Current Ratio is below 1 at 0.76, which shows that SIA’s short-term liquidity isn’t very strong. This could mean that SIA might have issues fulfilling its short-term financial obligations. It also has a leverage of almost 1, which could suggest that long-term solvency (repaying of financial obligations in the long run) isn’t particularly strong either. With a Net Debt/EBIT (Earnings Before Interest and Taxes) of 0.52, SIA’s coverage is strong due to their high cash balance. (I used EBIT since D&A is very large). This means that what SIA earns should be enough to pay for ther debts in the future.
Cashflow from operating activities had only increased slightly despite the increase in net profit, due to weakened working capital conditions from a substantial increase in receivables. Decrease in trade debtors and decrease in deferred revenue all led to this weaker working capital situation.
Cashflow from Investing Activities had an increase in outflow due to a 25% increase in capital expenditures, despite 50% less purchases in short-term investments.
Cashflow from Financing activities had turned a positive due to SIA issuing bonds worth 1.6Bn, and lesser debt maturing in the short-term.
An estimate of Free Cashflow (operating activities minus CAPEX) was actually negative, which was actually possible due to the issuance of bonds.

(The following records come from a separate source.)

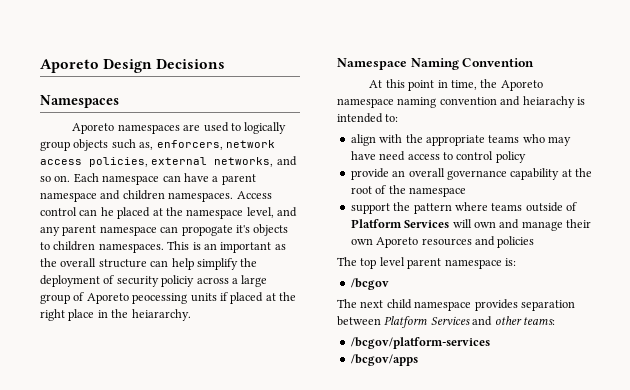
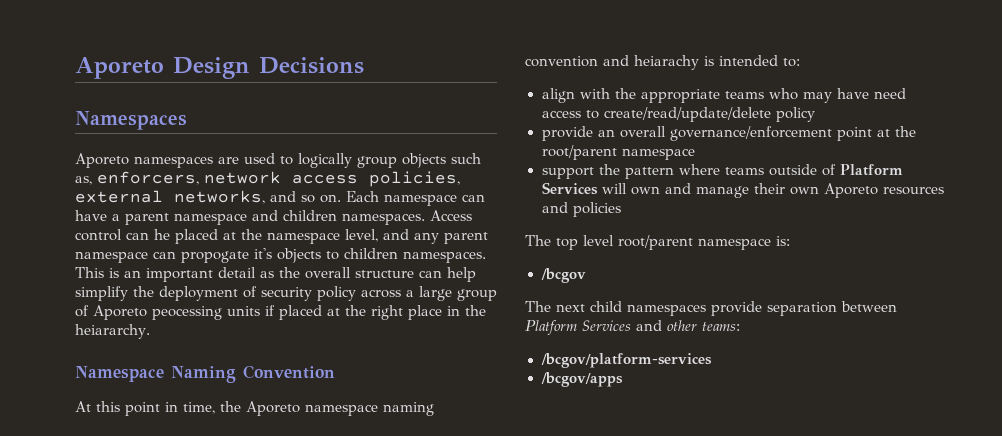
(272, 247) none -> [218,267,256,278] detail
[161,275,195,287] policiy -> [317,286,356,301] policy
[456,151,494,160] control -> [603,107,771,122] create/read/update/delete
[446,168,592,180] [350,185,406,194] governance capability at the root of the -> [669,126,916,141] [541,145,617,160] governance/enforcement point at the root/parent
[407,258,442,269] parent -> [618,235,693,250] root/parent
[414,299,518,311] namespace provides -> [627,301,762,316] namespaces provide

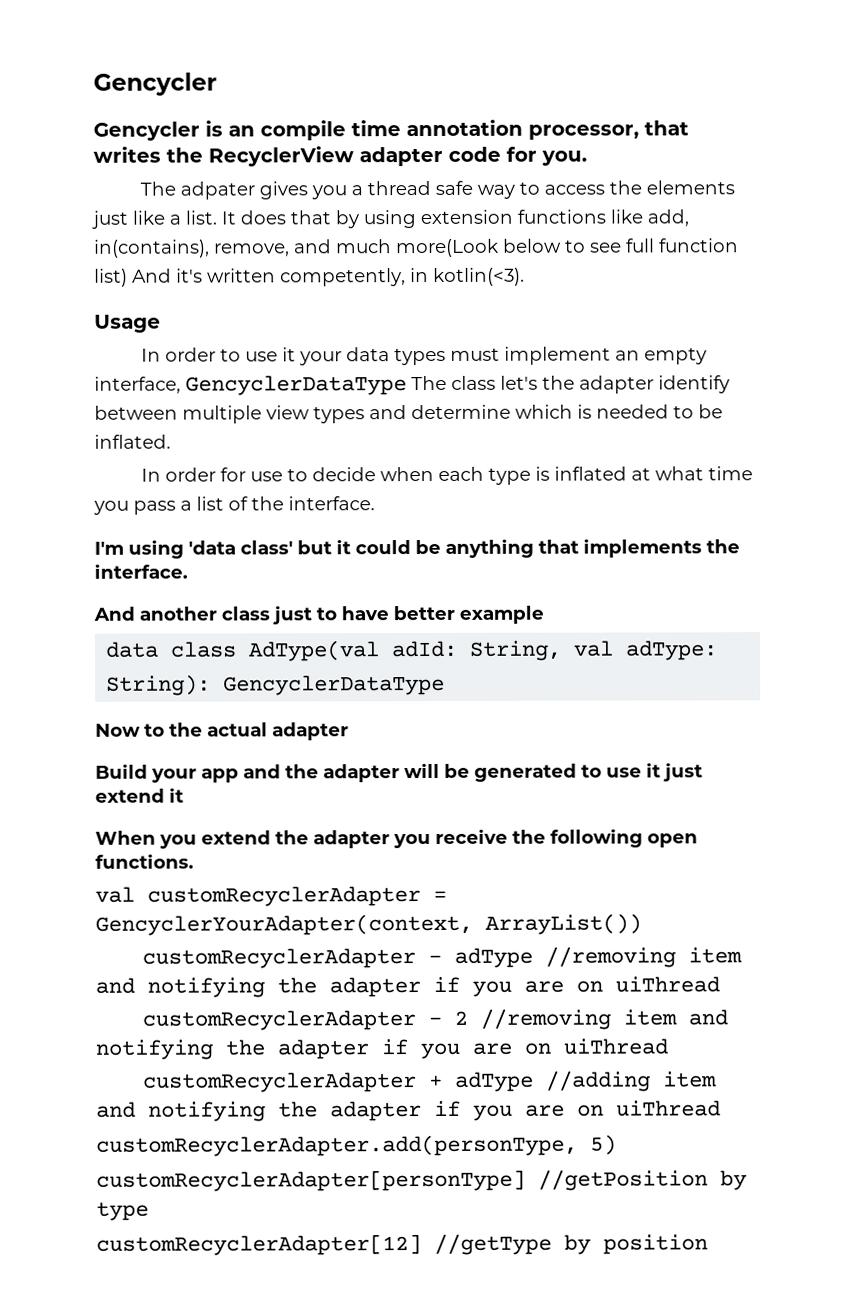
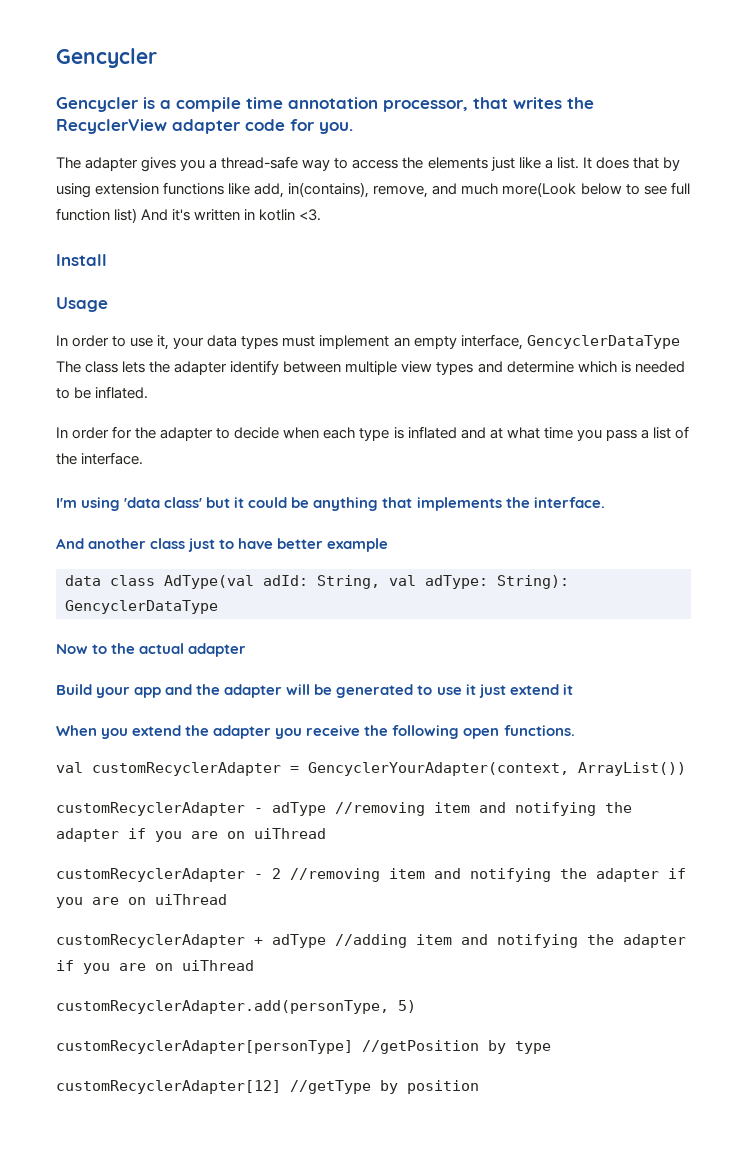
[228,125,255,137] an -> [160,100,171,109] a
[180,181,256,200] adpater -> [85,157,139,171] adapter
[367,180,474,196] thread safe -> [221,156,299,169] thread-safe
[280,267,525,287] competently, in kotlin(<3). -> [244,209,322,221] [56,254,107,266] in kotlin <3. // Install
[282,347,297,362] it -> [157,335,170,350] it,
[500,375,538,390] let's -> [122,361,146,373] lets
[250,471,284,482] use -> [135,427,214,441] the adapter
(628, 473) none -> [460,427,486,439] and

This to me seems that SIA’s cashflows aren’t very strong, especially with a negative free cashflow and high capital expenditures with the need of high debt issuance.
Lower Crude Oil Prices
With much lower oil prices in 2018, this could lead to average jet fuel price reducing. This can help to improve profitability since oil prices take up a large part of their cost structure.

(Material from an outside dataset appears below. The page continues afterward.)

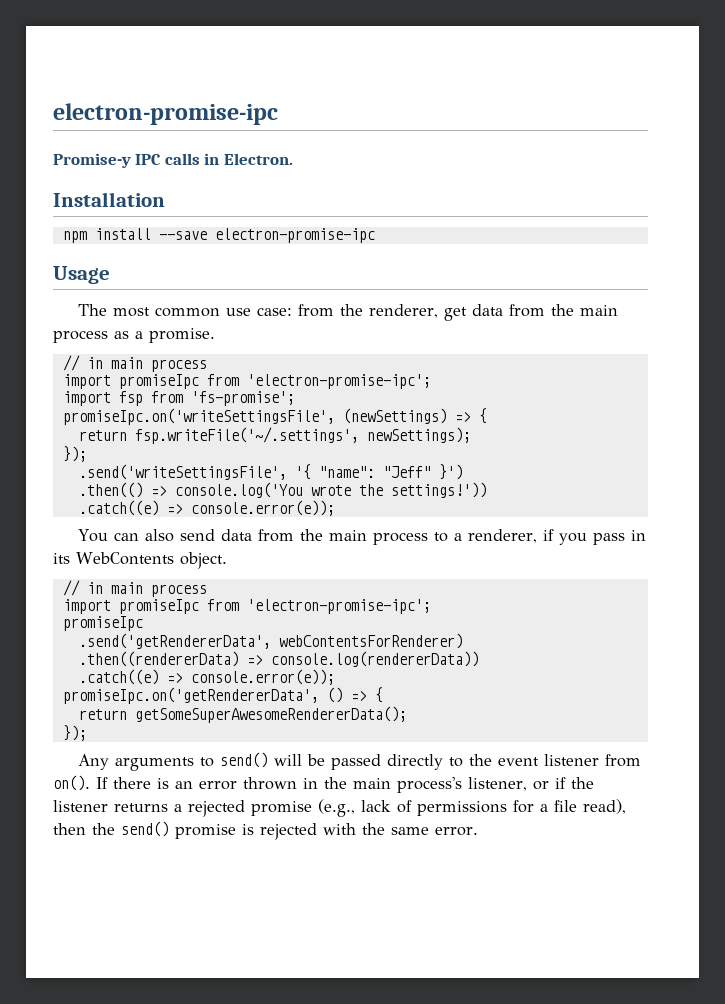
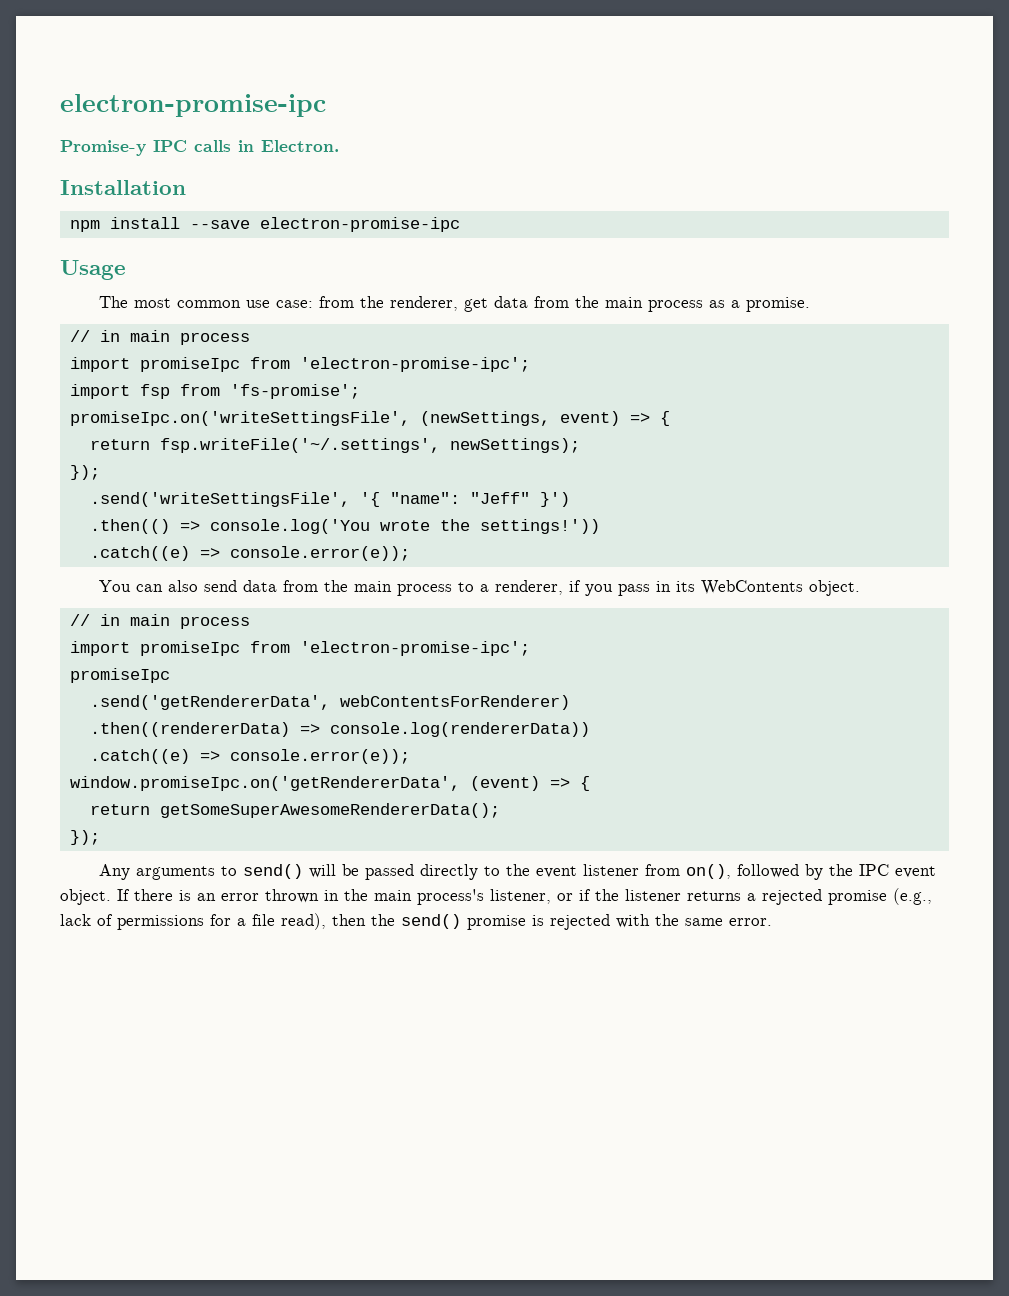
[342,408,447,424] (newSettings) -> [419,411,620,426] (newSettings, event)
[62,687,343,704] promiseIpc.on('getRendererData', () -> [69,776,540,791] window.promiseIpc.on('getRendererData', (event)
[53,775,90,791] on(). -> [686,864,937,880] [60,889,111,905] on(), followed by the IPC event object.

Strengthening Premium Positioning
SIA has been traditionally recognised for their excellent service. They intend to grow this through increased service leadership. The recent A380s also have different offerings for both economy and first class services.
The market has been quite saturated with different players already. To compete, more than just offer excellent service, I believe SIA has to adopt more innovative strategies to improve customer experience as a whole. High quality service and a comfortable flight are already industry standards.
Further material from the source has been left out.